Implications for leaders
- Do not assume a capability lead is a durable moat. If your competitive strategy depends on being the best model or system for 18 months, build the plan assuming a well-resourced competitor can meaningfully close that gap in a fraction of the time it took you to open it — legally or otherwise.
- Distinguish the technique from the violation. Distillation itself is not the scandal; unauthorized, fraudulent-scale extraction is. This distinction matters for how you think about your own use of third-party model outputs, your vendor contracts, and any public commentary your organization makes on this topic.
- Watch enforcement mechanisms, not just headlines. The more interesting long-term story may be the detection tooling — behavioral fingerprinting, traffic classifiers, metadata correlation — that Anthropic disclosed alongside the accusation.¹ Expect API terms, rate limits, and account-verification friction to tighten across the industry as a second-order effect, including for legitimate developers.
- Treat single-sourced claims, even from credible companies, with the same scrutiny you’d apply to a competitor’s press release. The core figures here are well-corroborated by independent outlets, which raises confidence — but “well-reported allegation” and “adjudicated fact” remain different categories, and the gap between them is exactly where geopolitical narratives tend to get overstated.
References
- Anthropic. “Detecting and Preventing Distillation Attacks.” Anthropic News, February 2026. https://www.anthropic.com/news/detecting-and-preventing-distillation-attacks
- Bloomberg. “Anthropic Accuses DeepSeek, MiniMax, Moonshot of Illicit AI Model Distillation.” February 23, 2026. https://www.bloomberg.com/news/articles/2026-02-23/anthropic-says-deepseek-minimax-distilled-ai-models-for-gains
- CNBC. “Anthropic joins OpenAI in flagging ‘industrial-scale’ distillation campaigns by Chinese AI firms.” February 24, 2026. https://www.cnbc.com/2026/02/24/anthropic-openai-china-firms-distillation-deepseek.html
- South China Morning Post. “Anthropic’s distilling charges against Chinese firms expose AI training grey area.” February 24, 2026. https://www.scmp.com/tech/tech-war/article/3344499/anthropics-distilling-charges-against-chinese-firms-expose-ai-training-grey-area
- Cybersecurity Magazine. “Inside Anthropic’s Claims of Distillation Attack by Alibaba.” June 2026. https://cybermagazine.com/news/inside-anthropics-claims-of-distillation-attack-by-alibaba
- Tom’s Hardware. “Anthropic claims that China’s Alibaba used 25,000 fake accounts and 28.8 million exchanges to illicitly ‘distill’ its Claude model.” June 2026. https://www.tomshardware.com/tech-industry/artificial-intelligence/anthropic-claims-that-chinas-alibaba-illicitly-distilled-its-models-from-april-to-june-2026-says-effort-involved-25-000-fake-accounts-and-28-8-million-exchanges-on-claude
- Forbes. “Anthropic Says Alibaba Used 25,000 Fake Accounts To Distill Claude.” June 26, 2026. https://www.forbes.com/sites/jonmarkman/2026/06/26/anthropic-says-alibaba-used-25000-fake-accounts-to-distill-claude/
- Winston & Strawn LLP. “Is AI Distillation By DeepSeek IP Theft?” March 12, 2025. https://www.winston.com/en/insights-news/is-ai-distillation-by-deepseek-ip-theft
- Rest of World. “OpenAI accuses DeepSeek of malpractice ahead of AI launch.” February 2026. https://restofworld.org/2026/openai-deepseek-distillation-dispute-us-china/
- Forbes (Jon Markman commentary). Op. cit., ref. 7.
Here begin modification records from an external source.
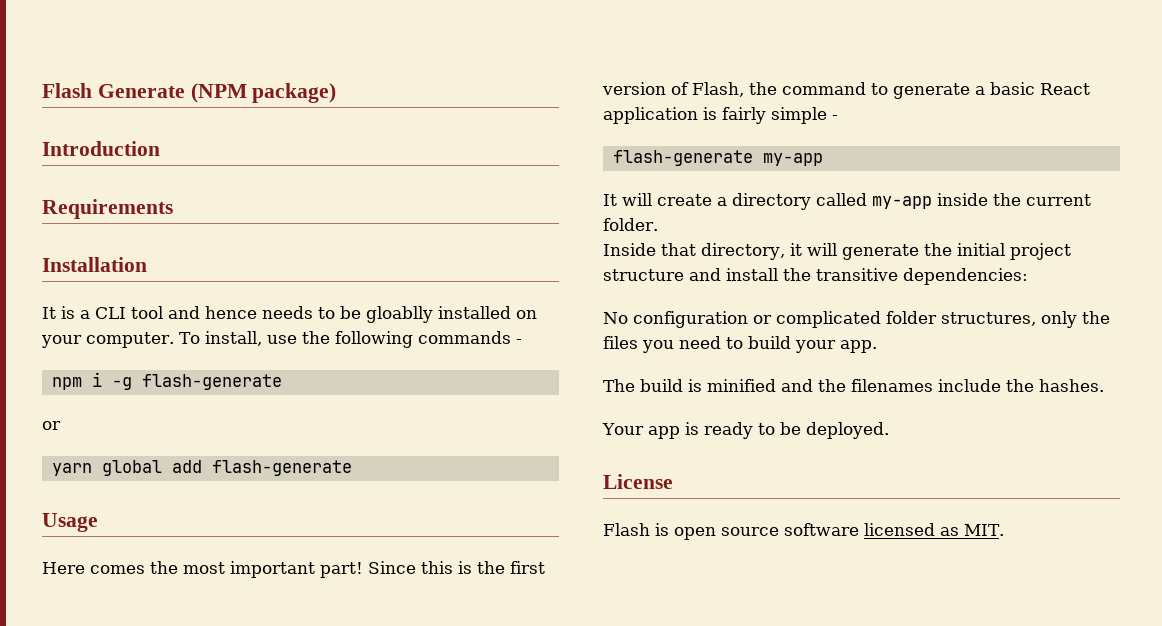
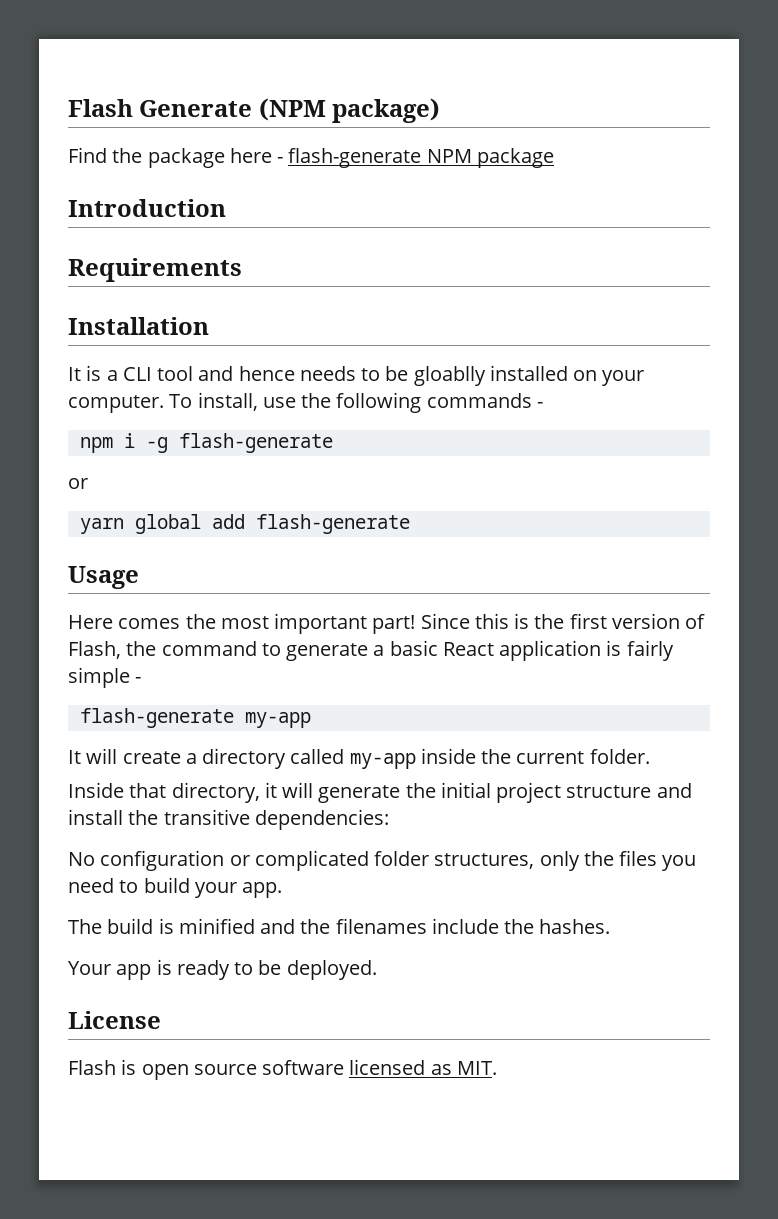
+ Find the package here - flash-generate NPM package

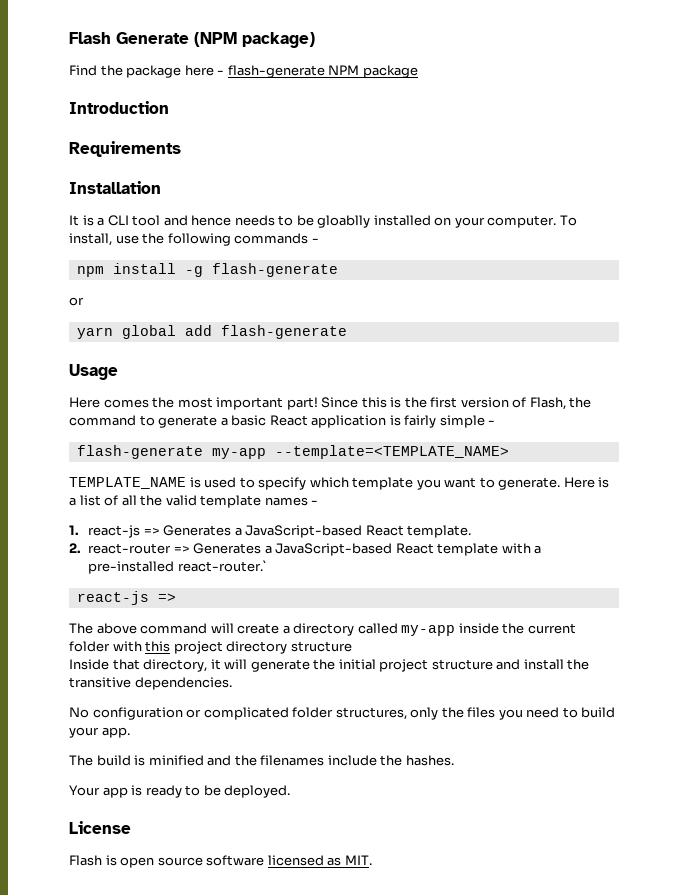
- npm i -g flash-generate
+ npm install -g flash-generate
- flash-generate my-app
- It will create a directory called my-app inside the current folder.
+ flash-generate my-app --template=<TEMPLATE_NAME>
+ TEMPLATE_NAME is used to specify which template you want to generate. Here is a list of all the valid template names -
+ 1. react-js => Generates a JavaScript-based React template.
+ 2. react-router => Generates a JavaScript-based React template with a pre-installed react-router.`
+ react-js =>
+ The above command will create a directory called my-app inside the current folder with this project directory structure
- Inside that directory, it will generate the initial project structure and install the transitive dependencies:
+ Inside that directory, it will generate the initial project structure and install the transitive dependencies.

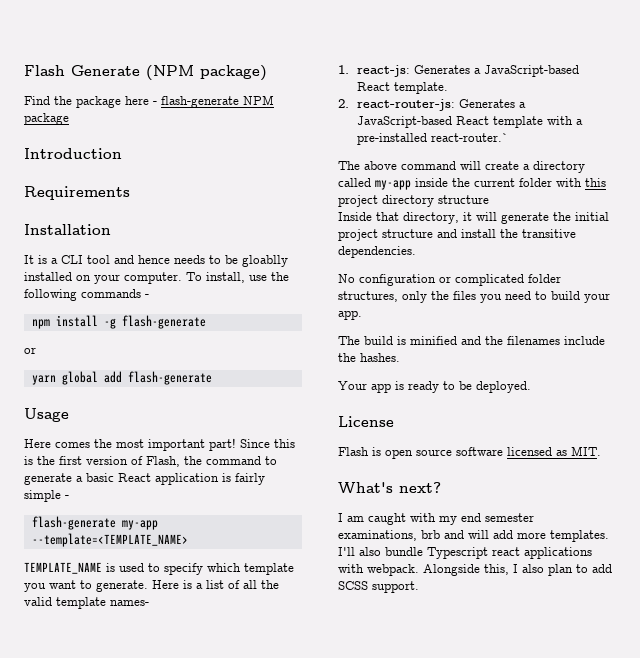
- Here is a list of all the valid template names -
+ Here is a list of all the valid template names-
- 1. react-js => Generates a JavaScript-based React template.
+ 1. react-js: Generates a JavaScript-based React template.
- 2. react-router => Generates a JavaScript-based React template with a pre-installed react-router.`
- react-js =>
+ 2. react-router-js: Generates a JavaScript-based React template with a pre-installed react-router.`
+ What's next?
+ I am caught with my end semester examinations, brb and will add more templates. I'll also bundle Typescript react applications with webpack. Alongside this, I also plan to add SCSS support.

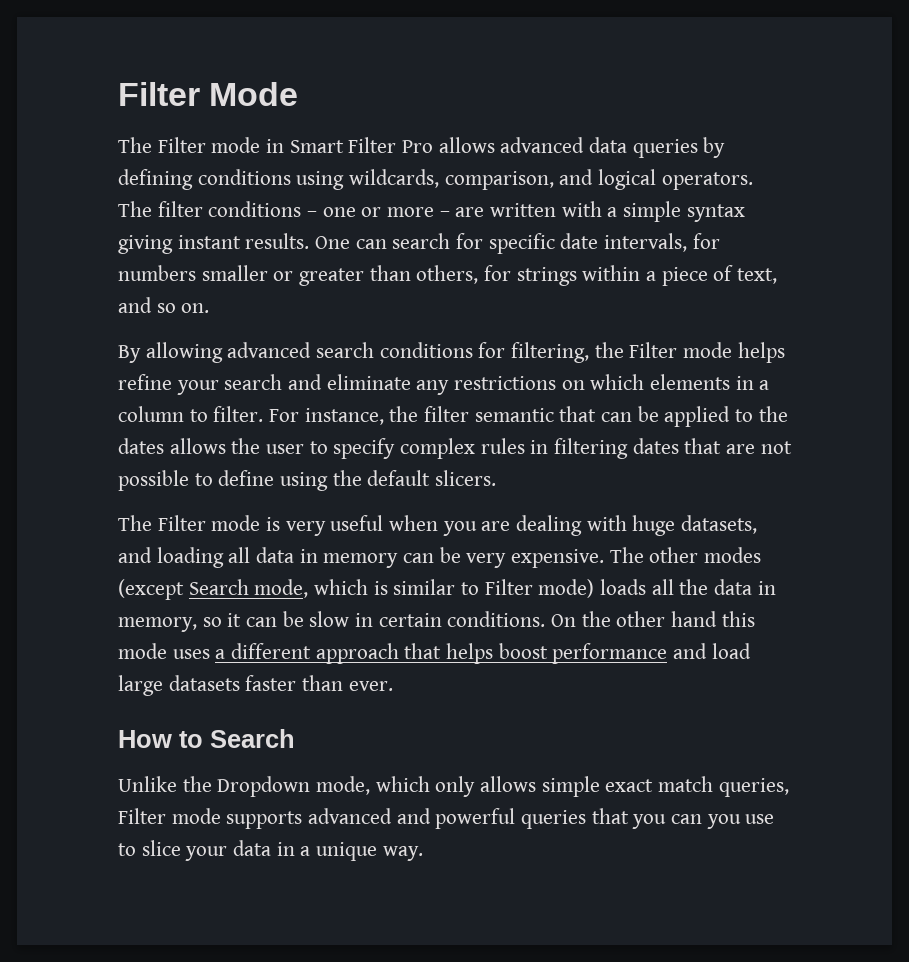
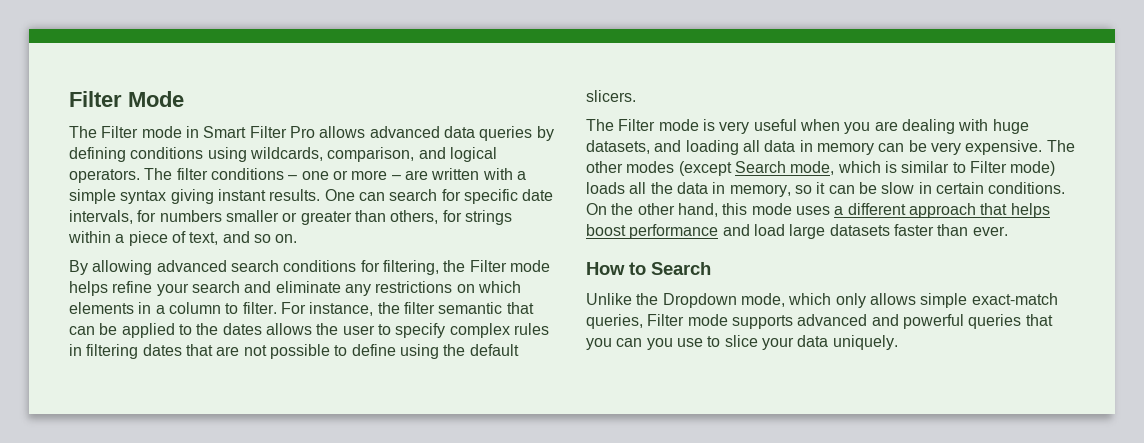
- On the other hand this mode uses a different approach that helps boost performance and load large datasets faster than ever.
+ On the other hand, this mode uses a different approach that helps boost performance and load large datasets faster than ever.
- Unlike the Dropdown mode, which only allows simple exact match queries, Filter mode supports advanced and powerful queries that you can you use to slice your data in a unique way.
+ Unlike the Dropdown mode, which only allows simple exact-match queries, Filter mode supports advanced and powerful queries that you can you use to slice your data uniquely.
- Yicai Global. “Chinese AI Startups MiniMax, DeepSeek, Moonshot Face Distillation Accusations, Peer Zhipu Hit by GPU Crisis.” February 24, 2026. https://www.yicaiglobal.com/news/chinese-ai-startups-minimax-deepseek-moonshot-face-distillation-accusations-peer-zhipu-hit-by-gpu-crisis
- “When Agents Look the Same: Quantifying Distillation-Induced Similarity in Tool-Use Behaviors.” arXiv preprint, 2026. https://arxiv.org/pdf/2604.21255
Note on methodology: figures attributed to Anthropic throughout are the company’s own disclosed estimates, corroborated by independent reporting but not independently audited by a neutral third party. Alibaba has denied the allegations against it; DeepSeek, Moonshot AI, and MiniMax had not issued substantive public rebuttals at the time the underlying reporting was published.